Yep, the fark board is loaded with pics on Petrino


----------



## Crimson (Apr 6, 2012)

This dude is in a heap of trouble.  They are talking about sexual harrasment now.  If a faculty member has sex, even if it consensual, it can be considered harrasment according to the University of Arkansas.  They are going to have to can him just to protect their intrest.

Man oh man, I bet he ain't sleeping to well at night.  Ooooo weeeee mommy petrino mad too.

At least this has brought all of us together on Woody's.


----------



## Sine Nomen (Apr 6, 2012)

Yeah, but how was the bike?


----------



## Les Miles (Apr 6, 2012)

Crimson said:


> This dude is in a heap of trouble.  They are talking about sexual harrasment now.  If a faculty member has sex, even if it consensual, it can be considered harrasment according to the University of Arkansas.  They are going to have to can him just to protect their intrest.
> 
> Man oh man, I bet he ain't sleeping to well at night.  Ooooo weeeee mommy petrino mad too.
> 
> At least this has brought all of us together on Woody's.



I believe you are correct. The more details the AD finds out the worse it looks for Petrino. Him hiring her last week and being her direct supervisor is gonna look real, real bad.

BTW - Arkansas is in the middle is their Spring practice. What a terrible time for your head coach to be suspended.


----------



## yellowduckdog (Apr 6, 2012)

hdm03 said:


> karma



+3..


----------



## EAGLE EYE 444 (Apr 6, 2012)

The latest news a little bit ago is that:

BOBBY PETRINO AND DAMON EVANS, (previous athletic director at UGA) ARE  APPARENTLY NOW BECOMING ROOMMATES !!!!!

They should get along very well as both of them are accustomed to NOT telling the truth, as when Damon got caught with someone else drawers in his lap and also Petrino with a really, really, really RED FACE due to a trist with a blonde co-worker and asphalt rash, among other things. 

Yep, that what those $$$$millions will do for you !!!


----------



## Horns (Apr 6, 2012)

Arky has to fire him to put out this fire. I hate it for his players (not him).


----------



## Crimson (Apr 6, 2012)

Les Miles said:


> I believe you are correct. The more details the AD finds out the worse it looks for Petrino. Him hiring her last week and being her direct supervisor is gonna look real, real bad.
> 
> BTW - Arkansas is in the middle is their Spring practice. What a terrible time for your head coach to be suspended.
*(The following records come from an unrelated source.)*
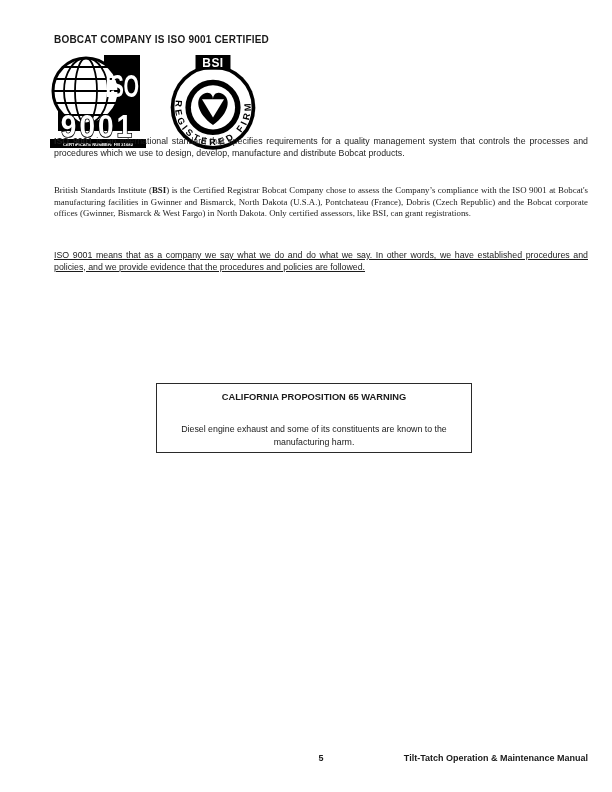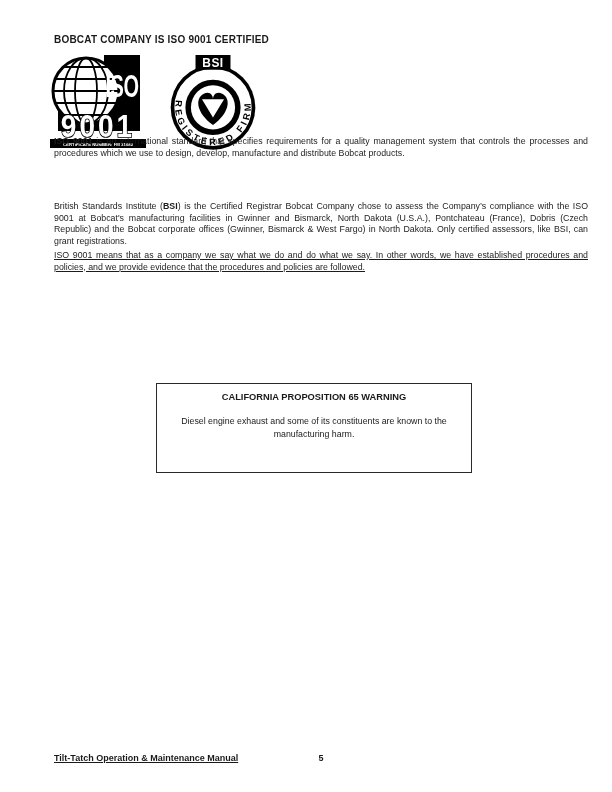--- a/index.html
+++ b/index.html
@@ -23,55 +23,54 @@
   .body-text {
     position: absolute;
     left: 54px; width: 534px;
     margin: 0;
     font-size: 8.8px;
     line-height: 11.5px;
     text-align: justify;
     color: #1c1c1c;
   }
   .p1 { top: 136px; }
-  .p2 { top: 201px; }
+  .p2 { top: 185px; font-family: Liberation Serif, serif; }
   .p3 { top: 250px; text-decoration: underline; }
   .warning-box {
     position: absolute;
     left: 156px; top: 383px;
-    width: 316px; height: 90px;
+    width: 316px; height: 70px;
     box-sizing: border-box;
     border: 1.3px solid #2a2a2a;
     background: #ffffff;
   }
   .warning-title {
     margin-top: 8px;
     text-align: center;
     font-size: 9.3px;
     font-weight: bold;
   }
   .warning-body {
-    margin-top: 13px;
+    margin-top: 21px;
     text-align: center;
     font-size: 8.8px;
     line-height: 13px;
   }
   .doc-footer {
     position: absolute;
     left: 54px; top: 753px; width: 534px;
     font-size: 9px; font-weight: bold;
   }
   .footer-pagenum {
     position: absolute; left: 0; right: 0;
     text-align: center;
   }
   .footer-manual {
     display: block;
-    text-align: left;
-    text-decoration: underline;
+    text-align: right;
   }
 </style>
 </head>
 <body>
 
 <div class="page">
 
   <div class="doc-header">BOBCAT COMPANY IS ISO 9001 CERTIFIED</div>
 
   <svg class="logo-iso" width="100" height="93" viewBox="0 0 100 93" aria-hidden="true">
Yeah hiring your mistress isn't a real good idea.


----------



## Madsnooker (Apr 6, 2012)

Unicoidawg said:


> http://i950.photobucket.com/albums/ad346/rattlehead666/bobbypetrino_motorcycleblondeoffback.gif


----------



## Lukikus2 (Apr 6, 2012)

David Mills said:


> Petrino had a wife a 4 children and I'm sure their lives have been turned upside-down.



Fixed it fer ya'



Unicoidawg said:


> http://i950.photobucket.com/albums/ad346/rattlehead666/bobbypetrino_motorcycleblondeoffback.gif







Crimson said:


> Yeah hiring your mistress isn't a real good idea.



As in NEVER.


----------



## Les Miles (Apr 6, 2012)

I wonder if he gave her a pay raise?


----------



## DSGB (Apr 6, 2012)

Crimson said:


> This dude is in a heap of trouble.  They are talking about sexual harrasment now.  If a faculty member has sex, even if it consensual, it can be considered harrasment according to the University of Arkansas.  They are going to have to can him just to protect their intrest.
> 
> Man oh man, I bet he ain't sleeping to well at night.  Ooooo weeeee mommy petrino mad too.
> 
> At least this has brought all of us together on Woody's.



Or can _her_.



> Long is not the first athletic director to face this type of predicament. In May 1999, Alabama AD Bob Bockrath’s coach, Mike DuBose, lied about a relationship with a secretary after she filed a harassment complaint. Ultimately, the truth came out and the school had to pay the woman $350,000. Did Alabama fire DuBose? Nope. It fired Bockrath. (DuBose went on to win the 1999 SEC title and got himself fired in 2000 for losing.)



http://sportsillustrated.cnn.com/2012/writers/andy_staples/04/06/petrino.arkansas.leave/index.html?sct=cf_t11_a0


----------



## Les Miles (Apr 6, 2012)

Saw that earlier in an article somewhere. I imagine that young lady's reputation is pretty well ruined in that NW corner of Arkansas.
Folks will label her as a homewrecker or a cheater. What a sad, sad situation.


----------



## Hooked On Quack (Apr 6, 2012)

Six million dollar ham said:


> Ah yes, the expected response from someone who's always done better.





Exactly . . .


----------



## Crimson (Apr 6, 2012)

Now authorities are looking into why the state trooper who provides security for him showed up at the scene of the accident and gave him a ride to the hospital.  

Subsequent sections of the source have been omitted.